The Court of Appeal thought not. A fellow can agree whatever he chooses, however he chooses – in writing, orally or by conduct[1]. Following that general principle, a “no oral modification” clause (a “NOM” clause) would not prevent him later making a new oral contract to vary the original contract.

Good, that’s that all sorted and we can now all move on to more important issues of the d —

BUT WAIT. The Supreme Court has disagreed. Lord Sumption (for it was he) dismissed this “fallacious” reasoning: a chap’s autonomy operates until he has made his contract; thereafter only as far as the original contract allows.
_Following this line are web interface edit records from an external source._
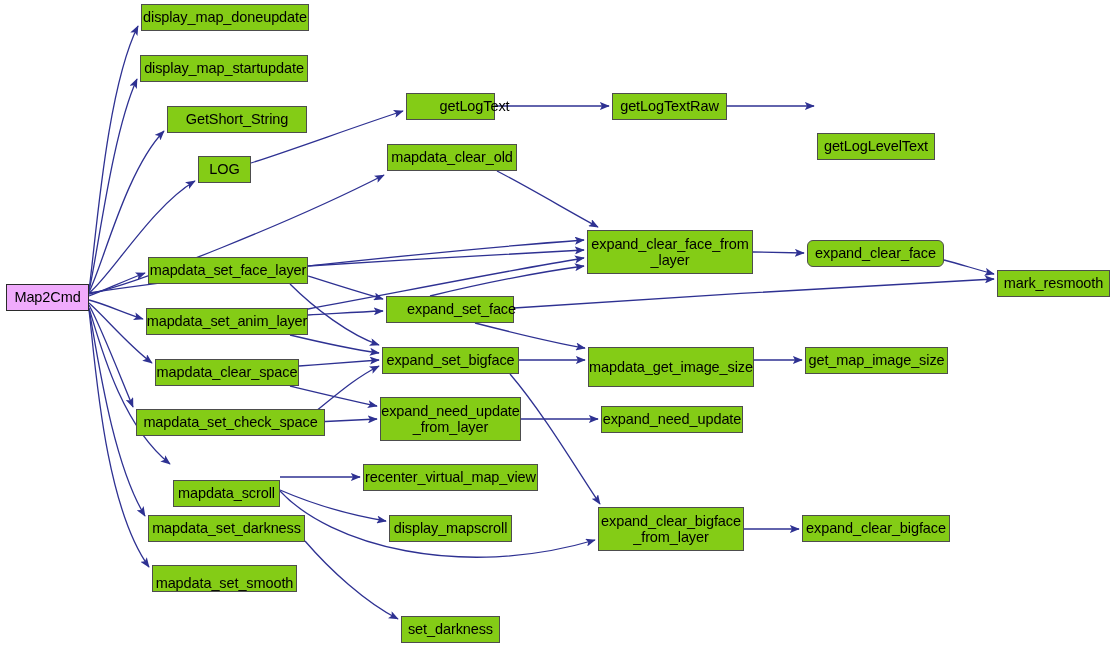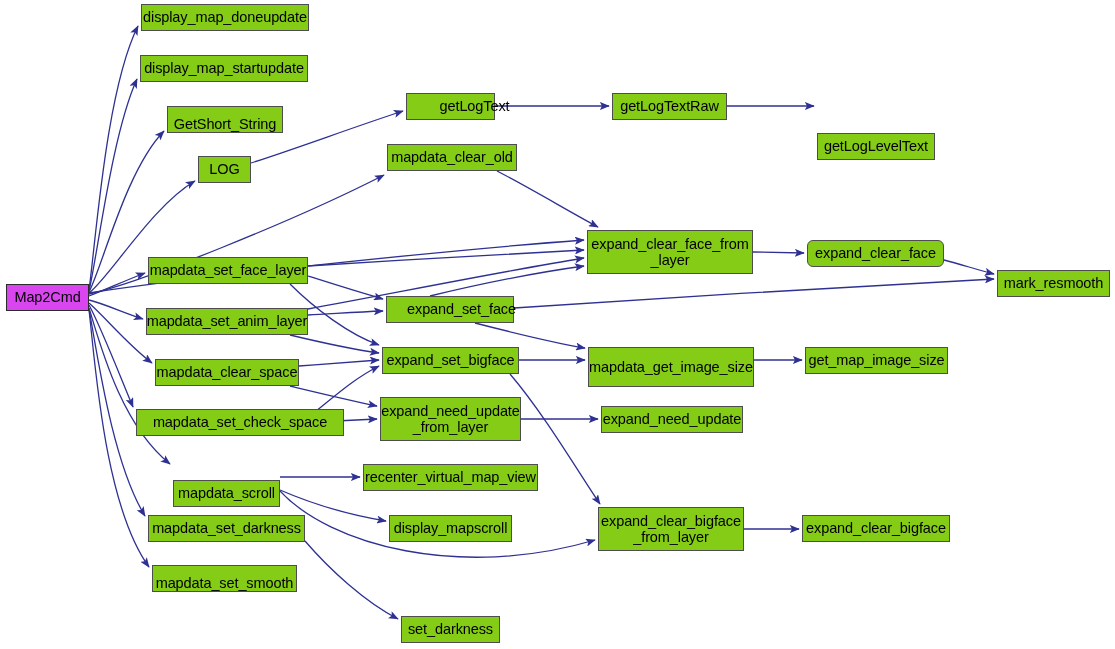--- a/index.html
+++ b/index.html
@@ -33,21 +33,21 @@
     line-height: 1.12;
     display: flex;
     align-items: center;
     justify-content: center;
     text-align: center;
     white-space: pre-line;
     letter-spacing: -0.1px;
     z-index: 5;
   }
   .node.root {
-    background: #d946ef;
+    background: #f0abfc;
     border: 1px solid #2b2b2b;
   }
 </style>
 </head>
 <body>
 
 <div id="canvas">
   <svg id="edges" viewBox="0 0 1115 649" xmlns="http://www.w3.org/2000/svg">
     <defs>
       <marker id="arrow" markerWidth="10" markerHeight="8" refX="9.2" refY="4" orient="auto" markerUnits="userSpaceOnUse">
@@ -95,30 +95,30 @@
         <path d="M 753 252 L 804 253" fill="none" stroke="#2e3192" stroke-width="1.3" marker-end="url(#arrow)"></path>
         <path d="M 944 260 C 960 264 978 270 994 274" fill="none" stroke="#2e3192" stroke-width="1.3" marker-end="url(#arrow)"></path>
         <path d="M 754 360 L 802 360" fill="none" stroke="#2e3192" stroke-width="1.3" marker-end="url(#arrow)"></path>
         <path d="M 744 529 L 799 529" fill="none" stroke="#2e3192" stroke-width="1.3" marker-end="url(#arrow)"></path>
       </g>
   </svg>
   <div id="node-layer">
       <div class="node root" style="left: 6px; top: 284px; width: 83px; height: 27px;"><span>Map2Cmd</span></div>
       <div class="node" style="left: 141px; top: 4px; width: 168px; height: 27px;"><span>display_map_doneupdate</span></div>
       <div class="node" style="left: 140px; top: 55px; width: 168px; height: 27px;"><span>display_map_startupdate</span></div>
-      <div class="node" style="left: 167px; top: 106px; width: 116px; height: 27px; align-items: flex-end;"><span>GetShort_String</span></div>
+      <div class="node" style="left: 167px; top: 106px; width: 140px; height: 27px;"><span>GetShort_String</span></div>
       <div class="node" style="left: 198px; top: 156px; width: 53px; height: 27px;"><span>LOG</span></div>
       <div class="node" style="left: 406px; top: 93px; width: 89px; height: 27px; padding-left: 48px;"><span>getLogText</span></div>
       <div class="node" style="left: 612px; top: 93px; width: 115px; height: 27px;"><span>getLogTextRaw</span></div>
       <div class="node" style="left: 817px; top: 93px; width: 118px; height: 27px; margin-top: 40px;"><span>getLogLevelText</span></div>
       <div class="node" style="left: 387px; top: 144px; width: 130px; height: 27px;"><span>mapdata_clear_old</span></div>
       <div class="node" style="left: 148px; top: 257px; width: 160px; height: 27px;"><span>mapdata_set_face_layer</span></div>
       <div class="node" style="left: 146px; top: 308px; width: 162px; height: 27px;"><span>mapdata_set_anim_layer</span></div>
       <div class="node" style="left: 155px; top: 359px; width: 144px; height: 27px;"><span>mapdata_clear_space</span></div>
-      <div class="node" style="left: 136px; top: 409px; width: 208px; height: 27px;"><span>mapdata_set_check_space</span></div>
+      <div class="node" style="left: 136px; top: 409px; width: 189px; height: 27px;"><span>mapdata_set_check_space</span></div>
       <div class="node" style="left: 173px; top: 464px; width: 107px; height: 27px; margin-top: 16px;"><span>mapdata_scroll</span></div>
       <div class="node" style="left: 148px; top: 515px; width: 157px; height: 27px;"><span>mapdata_set_darkness</span></div>
       <div class="node" style="left: 152px; top: 565px; width: 145px; height: 27px; align-items: flex-end;"><span>mapdata_set_smooth</span></div>
       <div class="node" style="left: 587px; top: 230px; width: 166px; height: 44px;"><span>expand_clear_face_from
 _layer</span></div>
       <div class="node" style="left: 807px; top: 240px; width: 137px; height: 27px; border-radius: 6px;"><span>expand_clear_face</span></div>
       <div class="node" style="left: 997px; top: 270px; width: 113px; height: 27px;"><span>mark_resmooth</span></div>
       <div class="node" style="left: 386px; top: 296px; width: 128px; height: 27px; padding-left: 23px;"><span>expand_set_face</span></div>
       <div class="node" style="left: 382px; top: 347px; width: 137px; height: 27px;"><span>expand_set_bigface</span></div>
       <div class="node" style="left: 588px; top: 347px; width: 166px; height: 40px;"><span>mapdata_get_image_size</span></div>

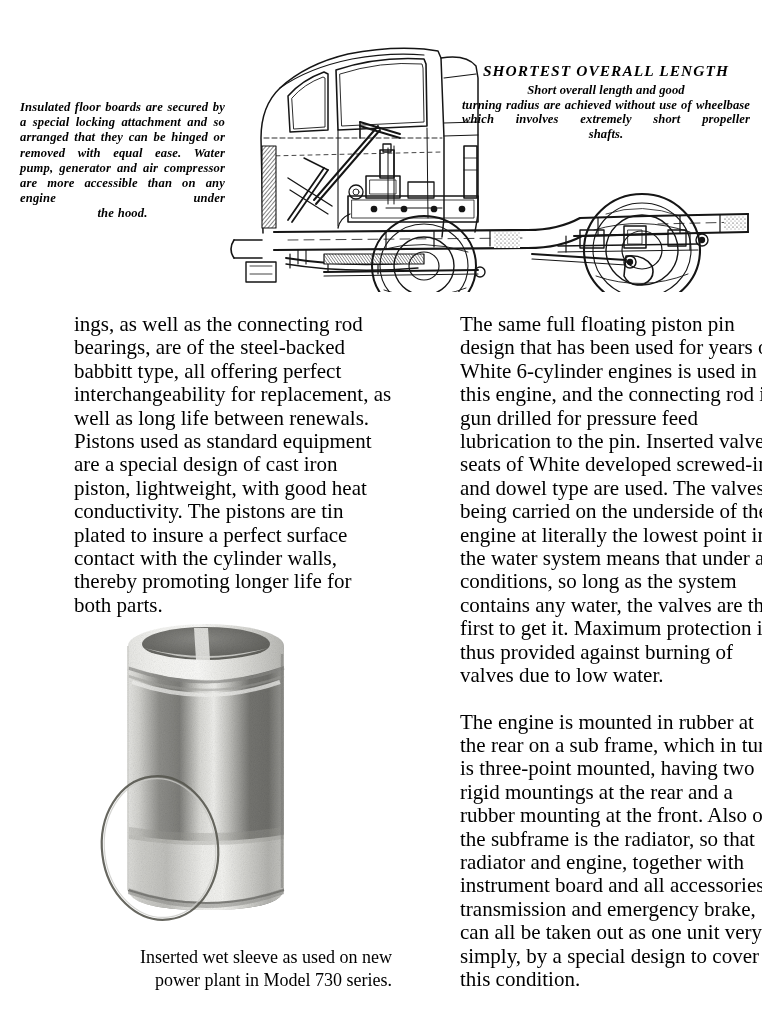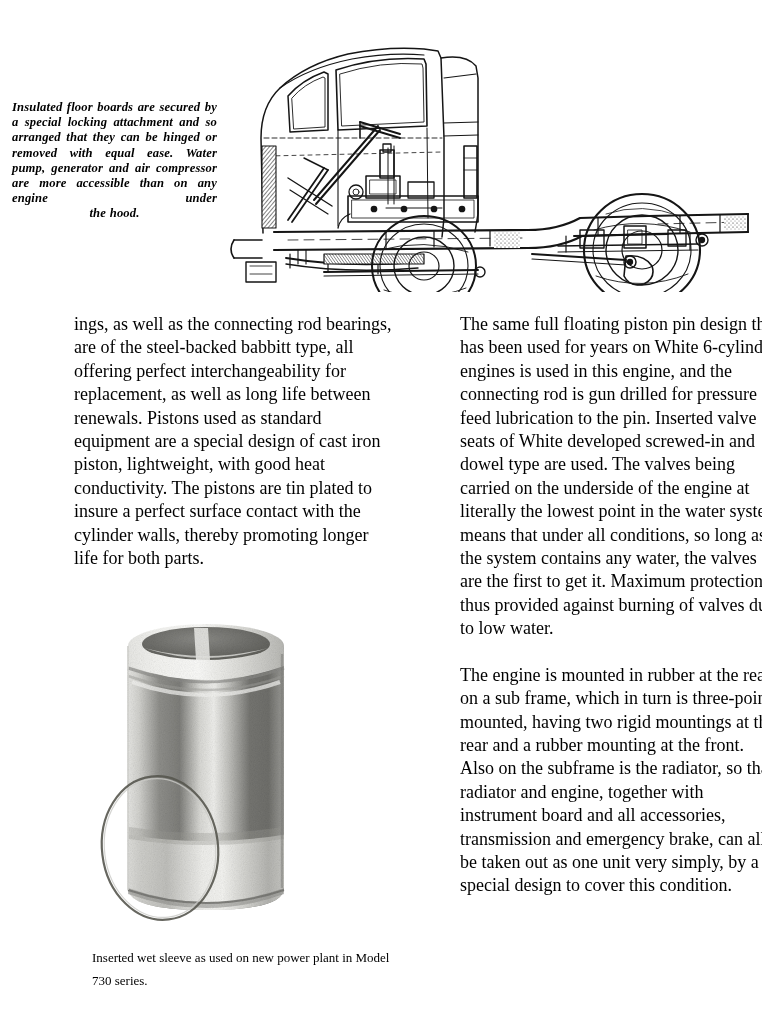--- a/index.html
+++ b/index.html
@@ -19,21 +19,21 @@
   
   #top-figure {
     position: absolute;
     left: 0; top: 0;
     width: 762px; height: 292px;
   }
 
   
   #caption-left {
     position: absolute;
-    left: 12px; top: 100px;
+    left: 20px; top: 100px;
     width: 205px;
     font-weight: bold;
     font-style: italic;
     font-size: 12.6px;
     line-height: 15.2px;
     text-align: justify;
     text-align-last: justify;
     letter-spacing: 0.15px;
     word-spacing: 0.5px;
   }
@@ -81,21 +81,21 @@
   #truck-illustration {
     position: absolute;
     left: 228px; top: 18px;
     width: 534px; height: 274px;
   }
   #truck-illustration svg { display: block; }
 
   
   .col {
     position: absolute;
-    font-size: 18px;
+    font-size: 21px;
     line-height: 23.4px;
   }
   #col-left {
     left: 74px; top: 313px;
     width: 318px;
   }
   #col-right {
     left: 414px; top: 313px;
     width: 320px;
     margin-left: 46px;
@@ -109,22 +109,23 @@
     position: absolute;
     left: 88px; top: 598px;
     width: 236px; height: 340px;
   }
   #sleeve-figure svg { display: block; }
 
   #caption-sleeve {
     position: absolute;
     left: 92px; top: 946px;
     width: 300px;
-    font-size: 13px;
+    font-size: 18px;
     line-height: 23.2px;
+    text-align: right;
   }
 </style>
 </head>
 <body>
 
 <div id="top-figure">
 
   <div id="truck-illustration">
     <svg width="534" height="274" viewBox="0 0 534 274" xmlns="http://www.w3.org/2000/svg">
       <defs>
@@ -275,20 +276,28 @@
         <rect x="266" y="214" width="26" height="16" fill="url(#speck)" stroke="none"></rect>
       </g>
     </svg>
   </div>
 
   <div id="caption-left">
     <span>Insulated floor boards are secured by a special locking attachment and so arranged that they can be hinged or removed with equal ease. Water pump, generator and air compressor are more accessible than on any engine under</span>
     <span class="last-line">the hood.</span>
   </div>
 
+  <div id="caption-right">
+    <div id="caption-right-title">SHORTEST OVERALL LENGTH</div>
+    <div id="caption-right-body">
+      <span class="first-line">Short overall length and good</span>
+      <span>turning radius are achieved without use of wheelbase which involves extremely short propeller</span>
+      <span class="last-line">shafts.</span>
+    </div>
+  </div>
 </div>
 
 <div id="col-left" class="col">
   <p>ings, as well as the connecting rod bearings, are of the steel-backed babbitt type, all offering perfect interchangeability for replacement, as well as long life between renewals.  Pistons used as standard equipment are a special design of cast iron piston, lightweight, with good heat conductivity.  The pistons are tin plated to insure a perfect surface contact with the cylinder walls, thereby promoting longer life for both parts.</p>
 </div>
 
 <div id="col-right" class="col">
   <p>The same full floating piston pin design that has been used for years on White 6-cylinder engines is used in this engine, and the connecting rod is gun drilled for pressure feed lubrication to the pin.  Inserted valve seats of White developed screwed-in and dowel type are used.  The valves being carried on the underside of the engine at literally the lowest point in the water system means that under all conditions, so long as the system contains any water, the valves are the first to get it.  Maximum protection is thus provided against burning of valves due to low water.</p>
   <p>The engine is mounted in rubber at the rear on a sub frame, which in turn is three-point mounted, having two rigid mountings at the rear and a rubber mounting at the front.  Also on the subframe is the radiator, so that radiator and engine, together with instrument board and all accessories, transmission and emergency brake, can all be taken out as one unit very simply, by a special design to cover this condition.</p>
 </div>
Quoth milord: “The real offence against party autonomy is the suggestion that they cannot bind themselves as to the form of any variation, even if that is what they have agreed.”

But what if contracting parties have relied on an oral variation in good faith, and by conduct abided by it for a good period? As have so many of his brother judges in the past, here Lord Sumption looked lovingly towards the courts of chancery in a clean-handed defendant’s aid. A wronged party might seek to argue an equitable estoppel. However, the scope of this estoppel will be limited:

“... at the very least, there would have to be some words or conduct unequivocally representing that the variation was valid notwithstanding its informality and something more would be required for this purpose than the informal promise itself.”

Common sense has taken a bit of a battering, but this is all good news for we learned wordwrights who can now be prayed upon to paper otherwise unnecessary amendment agreements for merchants to vouchsafe their obvious commercial intent.